Wintergäste aus dem hohen Norden
Bericht aus Klepelshagen
Zu diesen sogenannten Invasionsvögeln gehören zum Beispiel der Seidenschwanz und der Birkenzeisig. Hohe Populationsdichten und gleichzeitig auftretender Nahrungsmangel können dazu führen, dass diese Arten aus ihrem permanenten Winterverbreitungsgebiet in andere Regionen ziehen. Solche Invasionsjahre sind relativ selten und deshalb immer ein besonderes Ereignis für Ornithologen und Naturfreunde.
Der Seidenschwanz (Bombycilla garrulus) frisst außerhalb der Brutzeit die Früchten von Eberesche, Schneeball, Mistel und Liguster. Wird diese Nahrung im Verbreitungsgebiet in Nordosteuropa im Winter knapp, können die Vögel mit der auffallenden Kopfhaube in hohen Zahlen bei uns einfallen. Im Mittelalter hielten die Menschen solche Masseneinflüge oft für schlechte Vorzeichen. Wegen dieses Aberglaubens bekamen der Seidenschwanz auch den wenig schmeichelhaften Namen Pestvogel.
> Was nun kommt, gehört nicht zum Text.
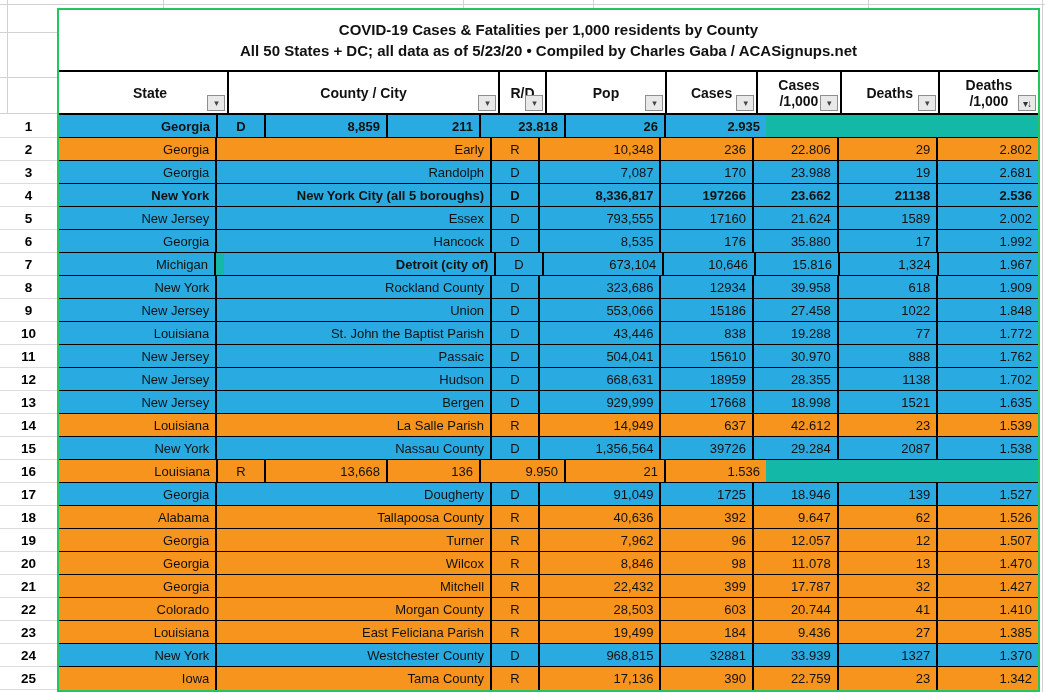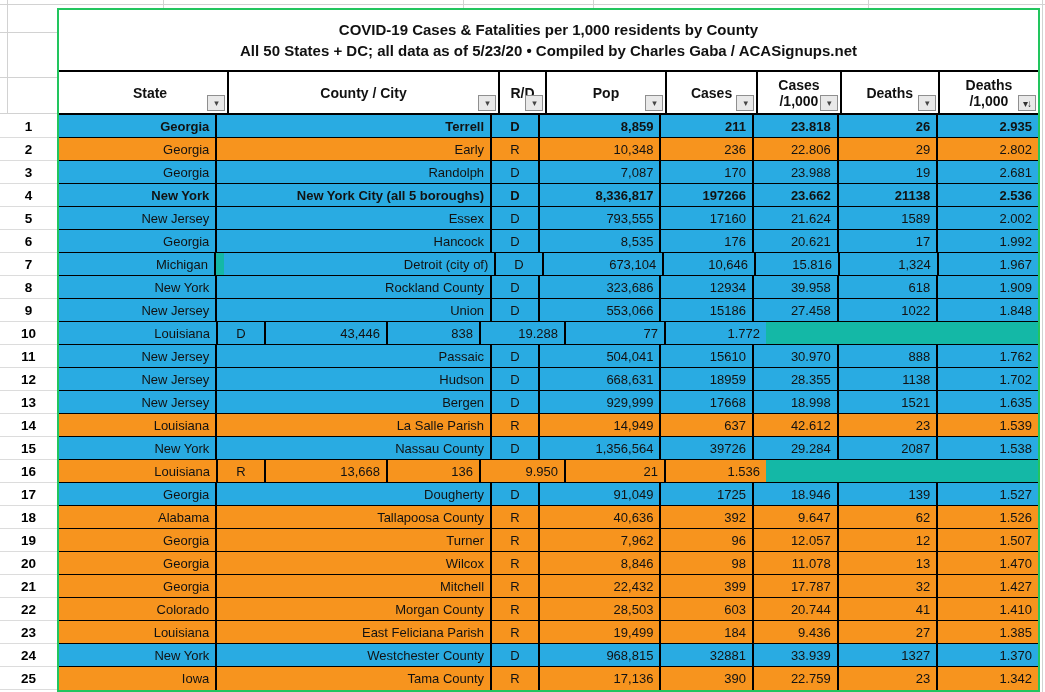--- a/index.html
+++ b/index.html
@@ -50,21 +50,21 @@
   .trow.dem .tcell{background:var(--dem,#29ABE2);}
   .trow.rep .tcell{background:var(--rep,#F7941E);}
   .trow.bold .tcell{font-weight:bold;}
   .tcell{
     box-sizing:border-box;border-right:2px solid #000;
     display:flex;align-items:center;justify-content:flex-end;
     padding:0 6px 0 2px;font-size:13px;white-space:nowrap;overflow:hidden;color:#121212;
   }
   .tcell:last-child{border-right:none;padding-left:39px;}
   .tcell.center{justify-content:center;padding:0;}
-  .tcell.bold{font-weight:normal;margin-left:8px;}
+  .tcell.bold{font-weight:bold;margin-left:8px;}
   
   .col0{width:159px;}
   .col1{width:276px;}
   .col2{width:48px;}
   .col3{width:122px;align-items:center;}
   .col4{width:93px;}
   .col5{width:85px;}
   .col6{width:100px;}
   .col7{width:100px;}
 </style>
@@ -163,21 +163,20 @@
         <div>
           <div>Deaths</div>
           <div>/1,000</div>
         </div>
         <div class="fbtn sorted">▾↓</div>
       </div>
     </div>
   <div id="rows">
       <div class="trow dem bold">
         <div class="tcell col0">Georgia</div>
-        <div class="tcell col1">Terrell</div>
         <div class="tcell col2 center">D</div>
         <div class="tcell col3">8,859</div>
         <div class="tcell col4">211</div>
         <div class="tcell col5">23.818</div>
         <div class="tcell col6">26</div>
         <div class="tcell col7">2.935</div>
       </div>
       <div class="trow rep">
         <div class="tcell col0">Georgia</div>
         <div class="tcell col1">Early</div>
@@ -217,21 +216,21 @@
         <div class="tcell col5">21.624</div>
         <div class="tcell col6">1589</div>
         <div class="tcell col7">2.002</div>
       </div>
       <div class="trow dem">
         <div class="tcell col0">Georgia</div>
         <div class="tcell col1">Hancock</div>
         <div class="tcell col2 center">D</div>
         <div class="tcell col3">8,535</div>
         <div class="tcell col4">176</div>
-        <div class="tcell col5">20.621</div>
+        <div class="tcell col5">35.880</div>
         <div class="tcell col6">17</div>
         <div class="tcell col7">1.992</div>
       </div>
       <div class="trow dem">
         <div class="tcell col0">Michigan</div>
         <div class="tcell col1 bold">Detroit (city of)</div>
         <div class="tcell col2 center">D</div>
         <div class="tcell col3">673,104</div>
         <div class="tcell col4">10,646</div>
         <div class="tcell col5">15.816</div>
@@ -253,20 +252,21 @@
         <div class="tcell col1">Union</div>
         <div class="tcell col2 center">D</div>
         <div class="tcell col3">553,066</div>
         <div class="tcell col4">15186</div>
         <div class="tcell col5">27.458</div>
         <div class="tcell col6">1022</div>
         <div class="tcell col7">1.848</div>
       </div>
       <div class="trow dem">
         <div class="tcell col0">Louisiana</div>
+        <div class="tcell col1">St. John the Baptist Parish</div>
         <div class="tcell col2 center">D</div>
         <div class="tcell col3">43,446</div>
         <div class="tcell col4">838</div>
         <div class="tcell col5">19.288</div>
         <div class="tcell col6">77</div>
         <div class="tcell col7">1.772</div>
       </div>
       <div class="trow dem">
         <div class="tcell col0">New Jersey</div>
         <div class="tcell col1">Passaic</div>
Beim kleineren Birkenzeisig (Acanthis flammea) unterscheidet man zwei Unterarten: Während der Alpenbirkenzeisig ganzjährig bei uns anzutreffen ist, vor allem in Süddeutschland, ist der Taigabirkenzeisig ein Wintergast aus Nordeuropa und Russland. Derzeit werden auf der Streuobstwiese in Klepelshagen für ein wissenschaftliches Forschungsprojekt Kleinvögel gefangen, vermessen und beringt. In den letzten Tagen haben wir ungewöhnlich viele Taigabirkenzeisige entdeckt. Ähnliche Fangzahlen hatten wir das letzte Mal im Winter 2017/18 – es war das letzte registrierte Invasionsjahr. Sind die aktuellen Fangzahlen ein Hinweis auf einen bevorstehenden neuen Masseneinflug der kleinen Zeisigart? Wir sind gespannt auf die nächsten Fangtage.
Infobox
Achtung! Die genannten Invasionsvögel sind nicht zu verwechseln mit invasiven Arten. Von einer invasiven oder gebietsfremden Art spricht man, wenn ein Tier dauerhaft in ein Gebiet eingeführte wurde. Invasionsvögel kommen nur zeitweilig vor.